SHL’s operations have long generated massive amounts of documentation, including data covering design, process, testing, simulation, materials, and other aspects. This includes analytical details of its raw materials to the amount of force needed to remove the cap from a device. “The data was there, but it was not yet being used in an integrated manner that would bring the most value to our design and production processes,” says Turvill. “We have begun integrating all that information and make it easily accessible throughout the organization” – for example to the team tasked with designing the next product or even a new cap for an existing product. “This allows our design engineers to make data-driven decisions that are better aligned with the manufacturing teams,” Turvill adds.
Another objective of the innovation drive is to continue to achieve greater product simplicity. Since the purpose of SHL products is to enable patients to self-administer the medicine they require, the company is highly aware of the need to make these devices as easy and intuitive to use as possible. In 2006, SHL became one of the world’s first companies to bring the modern autoinjector to market. Since then, various generations of development have brought the auto-injection process down to the two-step approach – just uncap and inject – found in SHL’s Molly® family of devices. That convenience and ease-of-use is especially important for patients who may be wracked in pain, such as during a migraine attack, or have difficulty with manual dexterity, as may occur with rheumatoid arthritis.
A further advantage that the autoinjectors bring the patient is added safety, both in terms of protection from needle sticking and assurance of proper dosage.
As SHL looks to the future, Turvill sees sustainability as the next major area for innovation. “Once an autoinjector is fired, it has to be disposed of, so it clearly has an environmental impact,” he notes. “Our innovation team is looking at how we can make these items as recyclable as possible. Each one contains glass, metal, plastic, rubber, and a drug, so it’s going to be a challenge. But we’re looking very seriously at what can be doable.”
To tackle all these challenges, SHL maintains innovation teams in three locations – Taiwan and in its design and development centers in Stockholm, Sweden and in Deerfield, Florida in the U.S. It is also setting up a fourth design team in Switzerland to further expand its innovation portfolio. And the innovation process requires input from a variety of different disciplines. “What we’re involved in today is more than the basic R&D of five or ten years ago, when it was just a matter of getting the designers and engineers together,” says Turvill. “Now we need to include the data experts and specialists in statistical analysis, as well as the simulation experts and material experts. Bringing all these functions and disciplines together helps us improve the quality of our products, making the innovation of both products and processes much more meaningful.”
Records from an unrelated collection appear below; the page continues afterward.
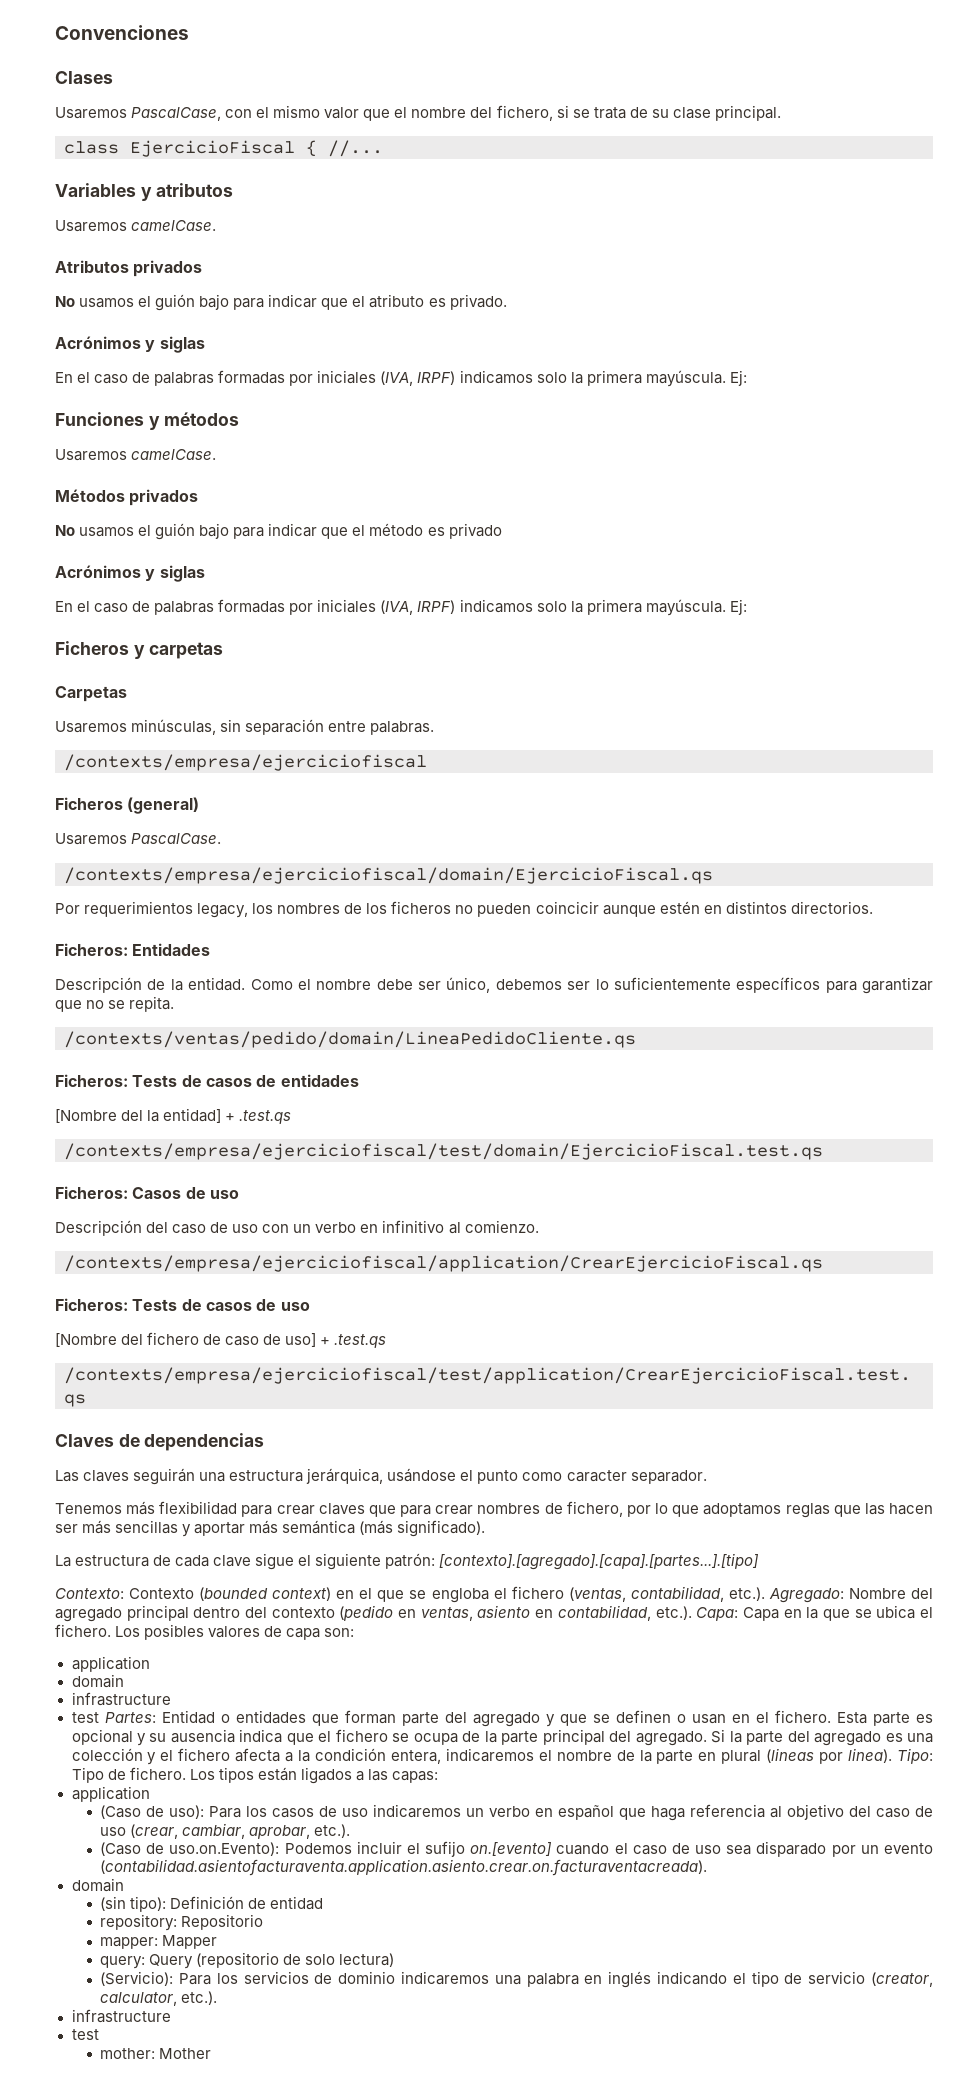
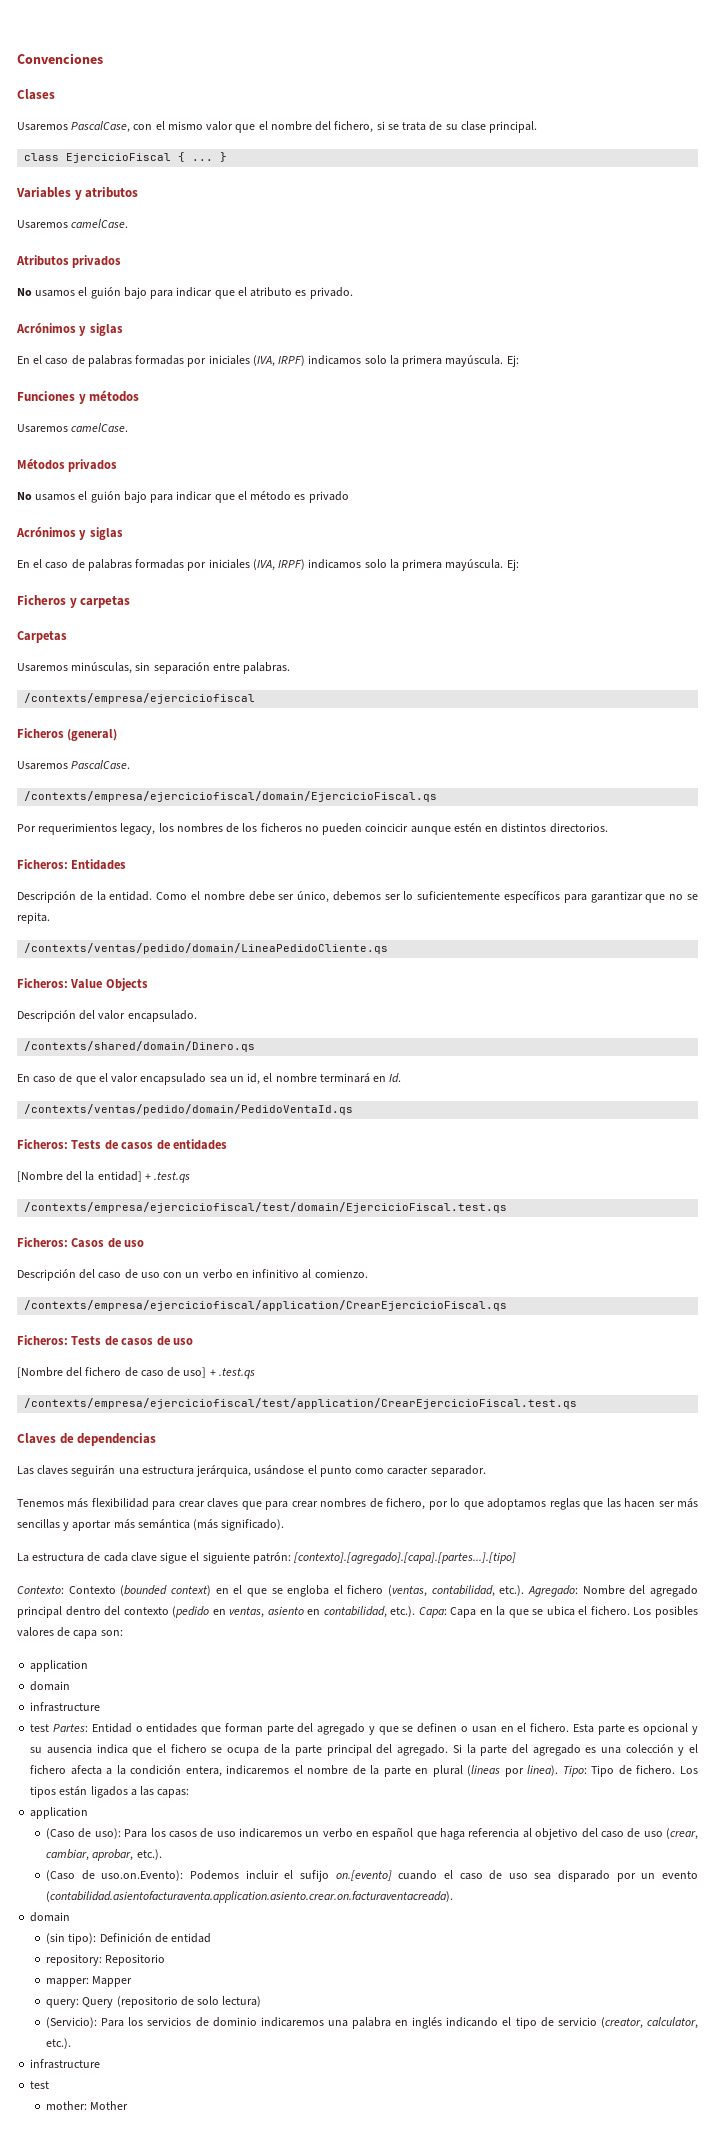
- class EjercicioFiscal { //...
+ class EjercicioFiscal { ... }
+ Ficheros: Value Objects
+ Descripción del valor encapsulado.
+ /contexts/shared/domain/Dinero.qs
+ En caso de que el valor encapsulado sea un id, el nombre terminará en Id.
+ /contexts/ventas/pedido/domain/PedidoVentaId.qs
Turvill says SHL has had no difficulty finding the talent it needs in Taiwan to match its steady expansion and the development of ever more advanced products. “The skills are here, and we’ve seen the standard of engineering and standard of education getting better and better over the years.” He notes that two decades or so ago, Taiwanese workers were good at following directions but tended to be reluctant to voice their opinions and show initiative. “That’s no longer the case, and Taiwan’s diverse and prolific talent pool have truly been the backbone of the company’s success,” Turvill says.
During this year of COVID-19 pandemic, SHL’s business has continued to grow smoothly. In part, that increase represents an extension of existing trends, especially the steady rise in the amount of pharmaceutical sales accounted for by biologic and biosimilar drugs, which need to be administered through injection. Since these drugs are generally more viscous and require higher volumes, SHL has continuously developed new models to accommodate those specifications.
At the same time, autoinjectors have indirectly contributed to the fight against this year’s special circumstances. “When the coronavirus situation happened, many people who previously went to the hospital to get their injection realized it would be best to avoid taking the bus and going to a crowded public place,” Turvill says. “Now they’re finding that they can do the procedure conveniently from home, and that’s something the health authorities are encouraging.”